100 Book Challenge—Book #16 Farming: A Handbook by Wendell Berry
Last fall, in one of their update emails, Amazon told me that this book would be coming out and I knew I wanted to read it. I almost pre-ordered it, but since I had so many other things I was trying to read, I decided not to and then lost track of it. This week, during my many library adventures, I found it on a random shelf and decided that Providence was calling me to read it.
I love Wendell Berry. I love the way he writes, the words he uses, the way that his poetry echoes the song in my heart. I love the way that reading his words make me feel like I’m laying down in the field at home or sitting on the front porch of my grandparents’ old house. I love Wendell Berry.
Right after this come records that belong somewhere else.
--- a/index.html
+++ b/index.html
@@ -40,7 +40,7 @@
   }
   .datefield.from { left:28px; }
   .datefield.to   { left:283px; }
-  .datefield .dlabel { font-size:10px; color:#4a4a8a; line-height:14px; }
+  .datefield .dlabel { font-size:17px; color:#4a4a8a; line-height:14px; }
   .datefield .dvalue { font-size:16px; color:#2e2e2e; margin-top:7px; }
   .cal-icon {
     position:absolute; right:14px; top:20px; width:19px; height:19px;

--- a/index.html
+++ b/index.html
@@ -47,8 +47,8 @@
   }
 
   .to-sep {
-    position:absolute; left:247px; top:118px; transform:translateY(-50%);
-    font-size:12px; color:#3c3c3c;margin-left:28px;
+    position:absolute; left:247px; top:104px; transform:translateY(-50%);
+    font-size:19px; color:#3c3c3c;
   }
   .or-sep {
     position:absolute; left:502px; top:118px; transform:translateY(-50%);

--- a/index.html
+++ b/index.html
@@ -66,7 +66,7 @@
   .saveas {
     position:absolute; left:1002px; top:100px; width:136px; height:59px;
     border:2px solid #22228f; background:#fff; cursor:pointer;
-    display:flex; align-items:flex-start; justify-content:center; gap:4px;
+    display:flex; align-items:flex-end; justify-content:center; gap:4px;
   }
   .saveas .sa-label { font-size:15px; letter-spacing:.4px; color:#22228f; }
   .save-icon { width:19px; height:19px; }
This book is no different. It’s mostly poetry, some of which I had read before, but most of it is new to me. And then, there is a small verse play, which is beautiful in its own way.
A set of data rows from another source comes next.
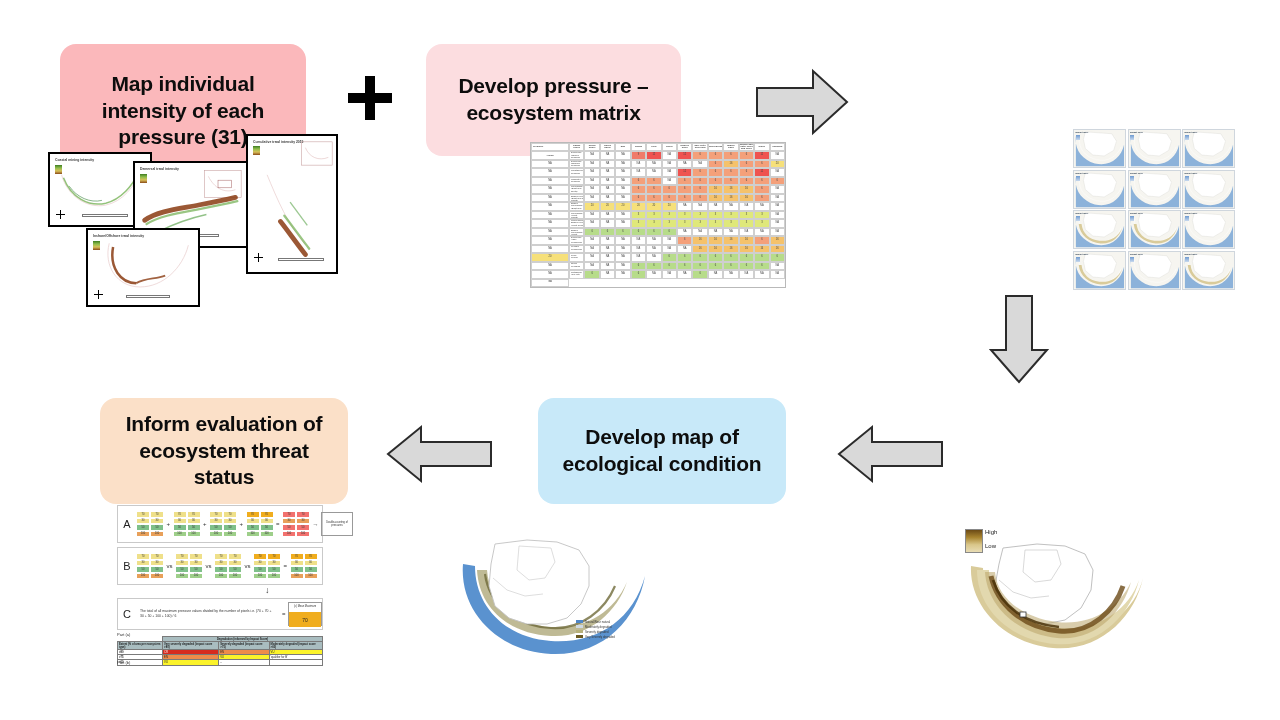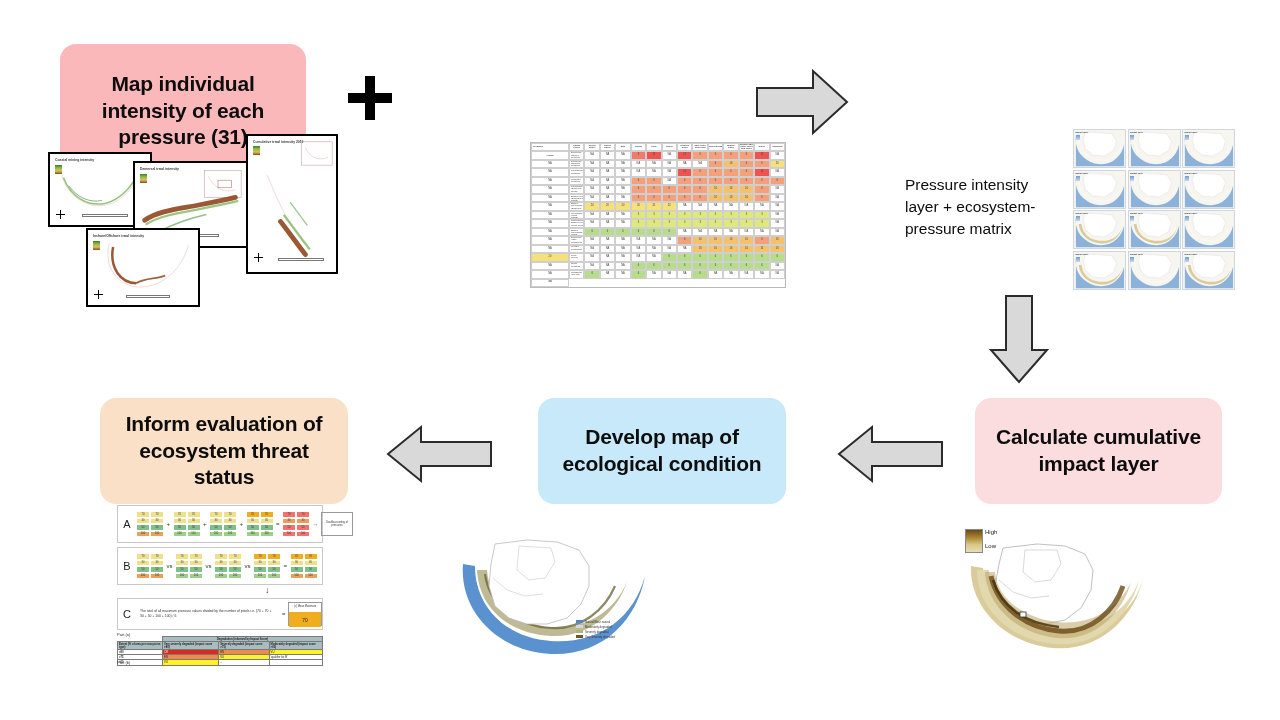--- a/index.html
+++ b/index.html
@@ -274,6 +274,9 @@
 
   <div class="plus"></div>
 
+  <div class="step-box box-matrix" style="background:#fcdde0">
+    <span>Develop pressure – ecosystem matrix</span>
+  </div>
 
 
   <div class="matrix-thumb" id="matrix-thumb">

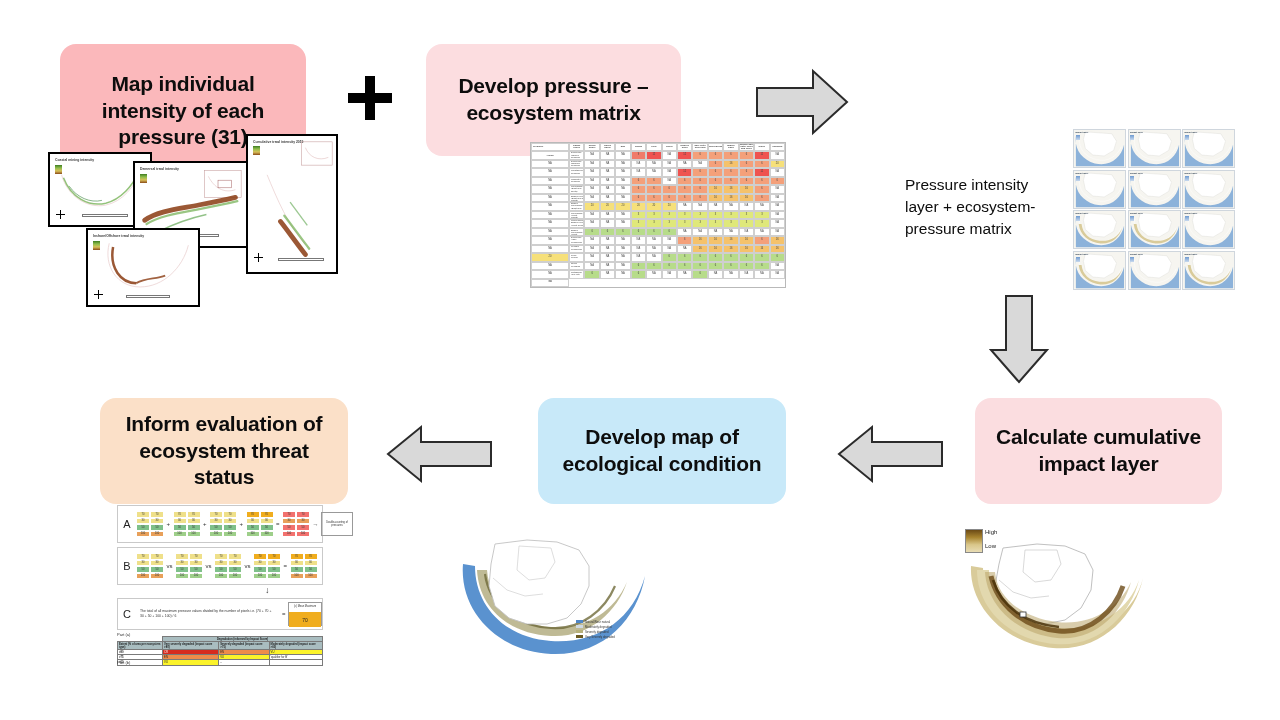--- a/index.html
+++ b/index.html
@@ -530,9 +530,6 @@
   </div>
 
 
-  <div class="caption cap-individual">
-    <span>Pressure intensity layer + ecosystem-pressure matrix</span>
-  </div>
 
   <div class="grid-maps" id="grid-maps">
       <div class="gm">

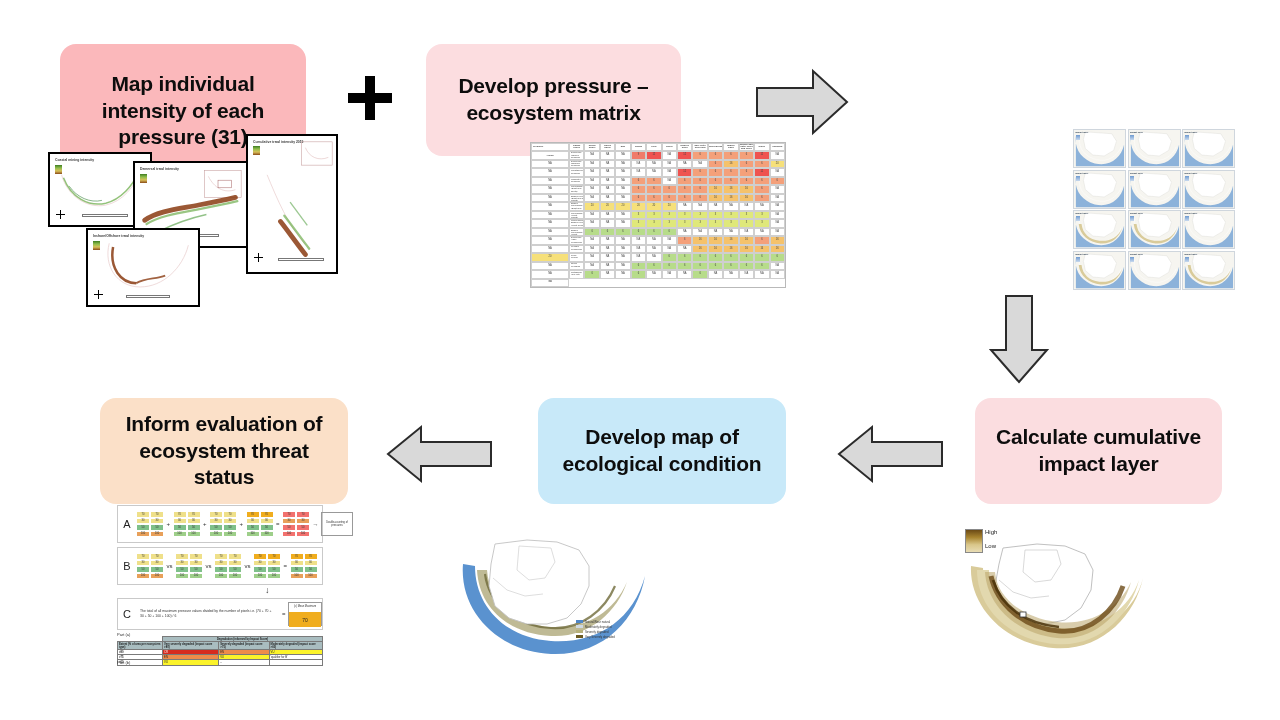--- a/index.html
+++ b/index.html
@@ -664,9 +664,6 @@
     </svg>
   </div>
 
-  <div class="step-box box-cumulative" style="background:#fbdde0">
-    <span>Calculate cumulative impact layer</span>
-  </div>
 
   <div class="cum-map">
     <svg viewBox="0 0 190 140" preserveAspectRatio="none">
I can’t really describe Berry’s poetry to someone who hasn’t read him. He’s wonderful. Please read him if you haven’t. Even my dad loves his work.
One of the poems that I loved was the first in the collection. I thought I would share it.
The Man Born to Farming
The Grower of Trees, the gardener, the man born to farming,
whose hands reach into the ground and sprout,
to him the soil is a divine drug. He enters into death
yearly, and comes back rejoicing. He has seen the light lie down
in the dung heap, and rise again in the corn.
His thought passes along the row ends like a mole.
What miraculous seed has he swallowed
That the unending sentence of his love flows out of his mouth
Like a vine clinging in the sunlight, and like water
Descending in the dark?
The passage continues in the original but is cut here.